Pellegrini Cinzia, Broccoli Alessandro, Pulsoni Alessandro, Rigacci Luigi, Patti Caterina, Gini Guido, Mannina Donato, Tani Monica, Rusconi Chiara, Romano Alessandra, Vanazzi Anna, Botto Barbara, Santoro Armando, Hoaus Stefan, Rigolin Gian Matteo, Musto Pellegrino, Mazza Patrizio, Molica Stefano, Corradini Paolo, Fama Angelo, Gaudio Francesco, Merli Michele, Ronconi Fioravante, Gritti Giuseppe, Vallisa Daniele, Tosi Patrizia, Liberati Anna Marina, Pinto Antonello, Pavone Vincenzo, Gherlinzoni Filippo, Bianchi Maria Paola, Volpetti Stefano, Trentin Livio, Goldaniga Maria Cecilia, Bonfichi Maurizio, De Renzo Amalia, Schiavotto Corrado, Spina Michele, Carella Angelo Michele, Stefoni Vittorio, Argnani Lisa, Zinzani Pier Luigi
Institute of Hematology "L. e A. Seràgnoli", University of Bologna, Bologna, Italy.
Department of Cellular Biotechnologies and Hematology, Hematology, Sapienza University, Rome, Italy.
Oncotarget. 2017 May 23;8(53):91703-91710. doi: 10.18632/oncotarget.18114. eCollection 2017 Oct 31.

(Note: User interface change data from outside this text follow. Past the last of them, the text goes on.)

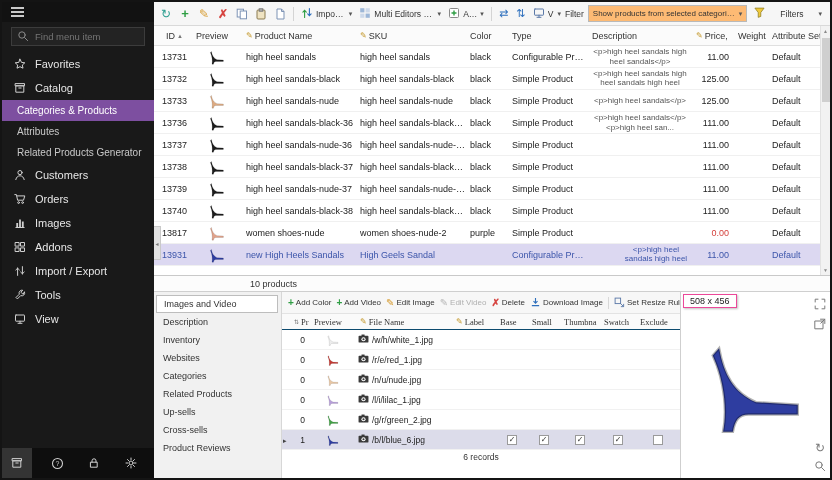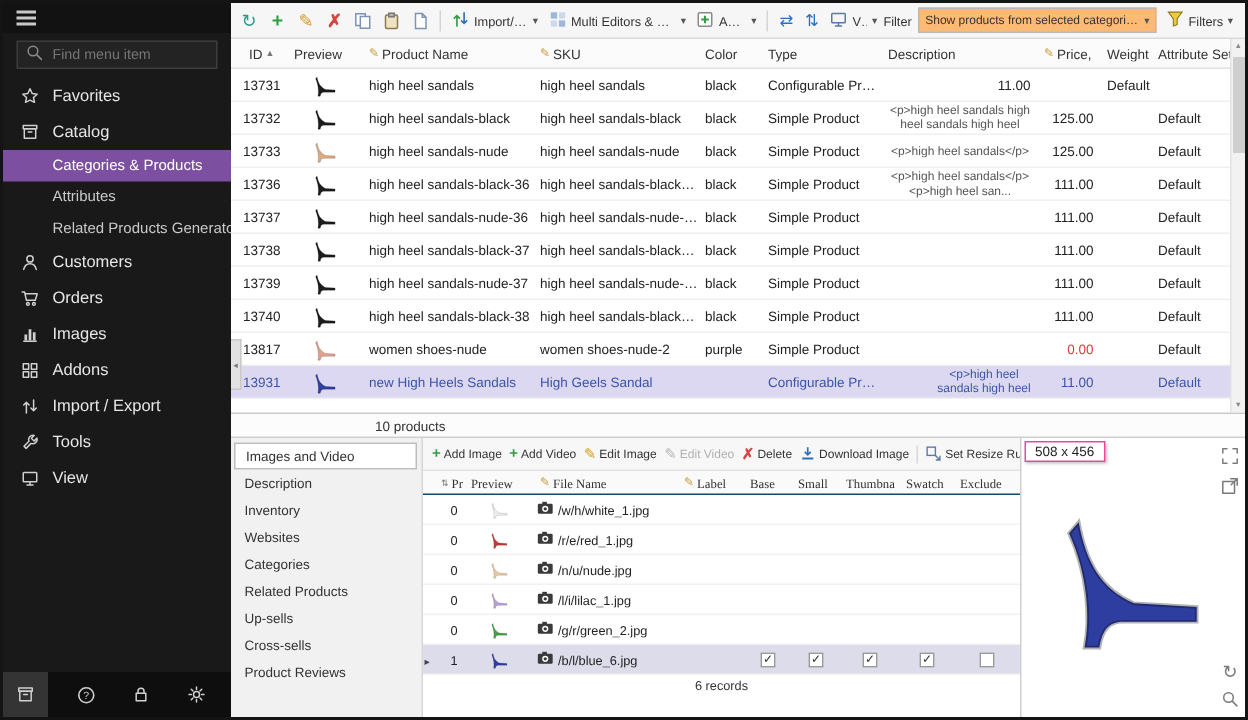"Filters" .filters-btn { gap: 3px -> 15px }
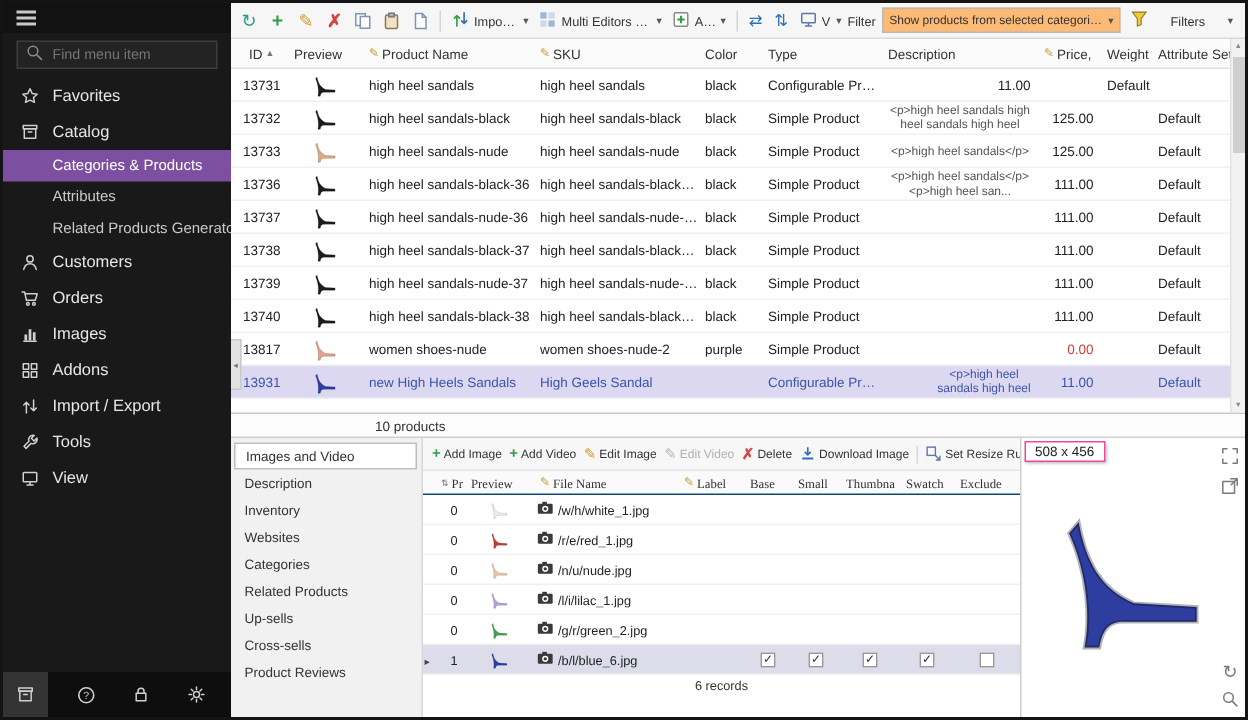"<p>high heel sandals high heel sandals</p>" span.c-desc { html: none -> <span>&lt;p&gt;high heel sandals high heel sandals&lt;/p&gt;</span> }
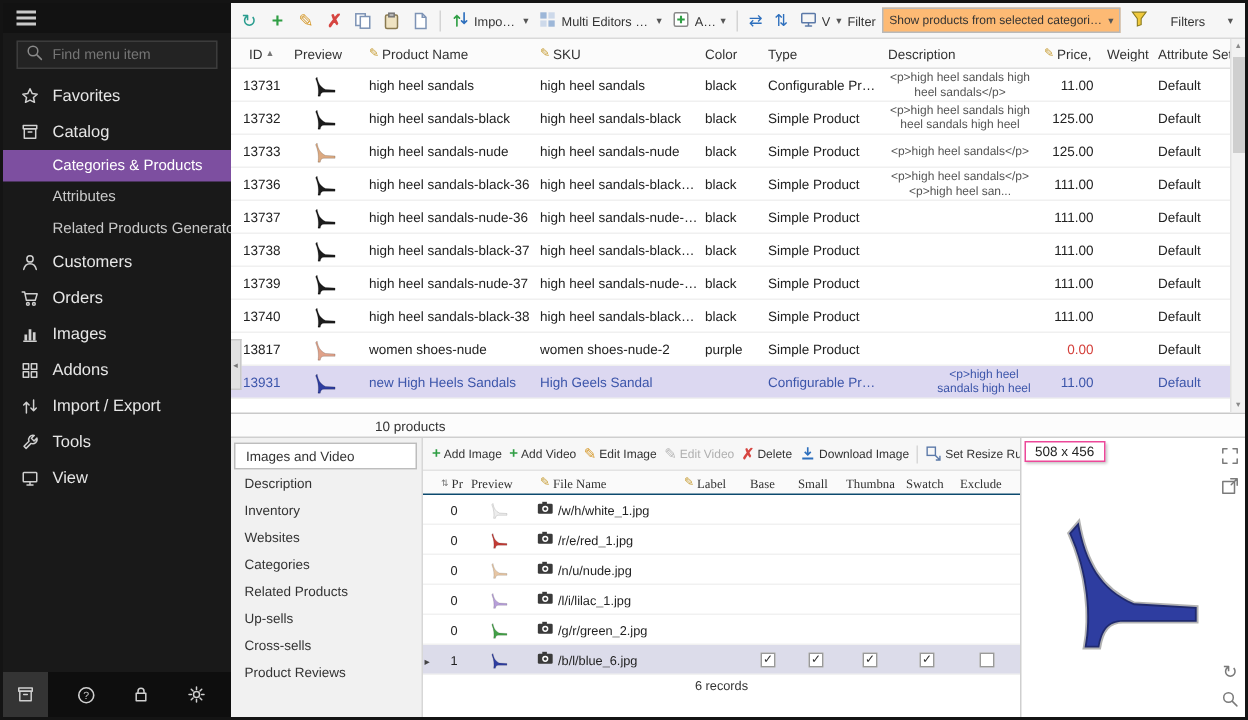"Categories & Products" .nav-sub { padding-left: 33px -> 15px }
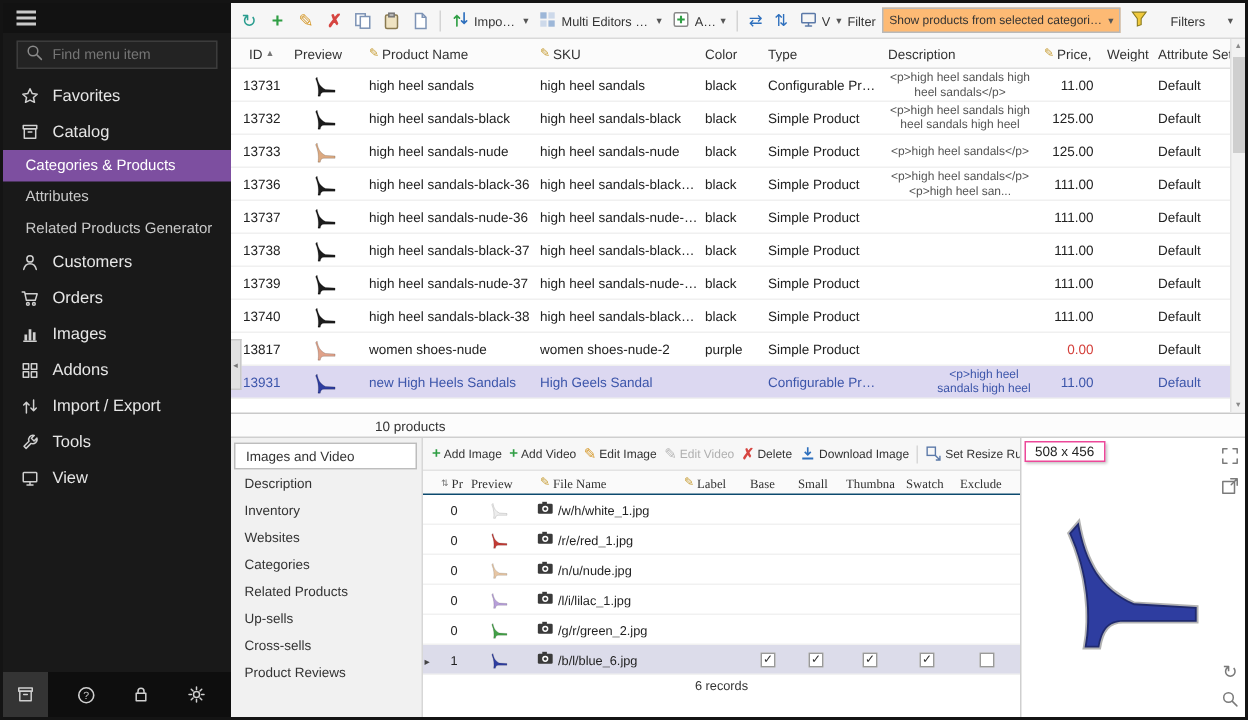"Add Image" span { text: Image -> Color }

A large Italian multicenter observational retrospective study was conducted on the use of brentuximab vedotin (BV) for patients with relapsed Hodgkin's lymphoma (HL) to check if clinical trial results are confirmed even in a real life context. 234 CD30+ HL patients were enrolled. Best response was observed after a median of 4 cycles in 140 patients (59.8%): 74 (31.6%) patients obtained a complete response (CR) and 66 (28.2%) achieved a partial response (PR); overall response rate at the end of the treatment was 48.3% (62 CR and 51 PR). The best response rate was higher in the elderly subset: 14 (50%) CR and 5 (17.8%) PR. Disease free survival was 26.3% at 3 years and progression free survival 31.9% at 4.5 years. Duration of response did not differ for who achieved at least PR and then either did or did not undergo consolidative transplant. Overall, the treatment was well tolerated and no death has been linked to BV-induced toxicity. Our report confirms activity in elderly patients, duration of response unrelated to the consolidation with transplant procedure, the relevance of the CR status at first restaging, and the role of BV as a bridge to transplant for chemorefractory patients.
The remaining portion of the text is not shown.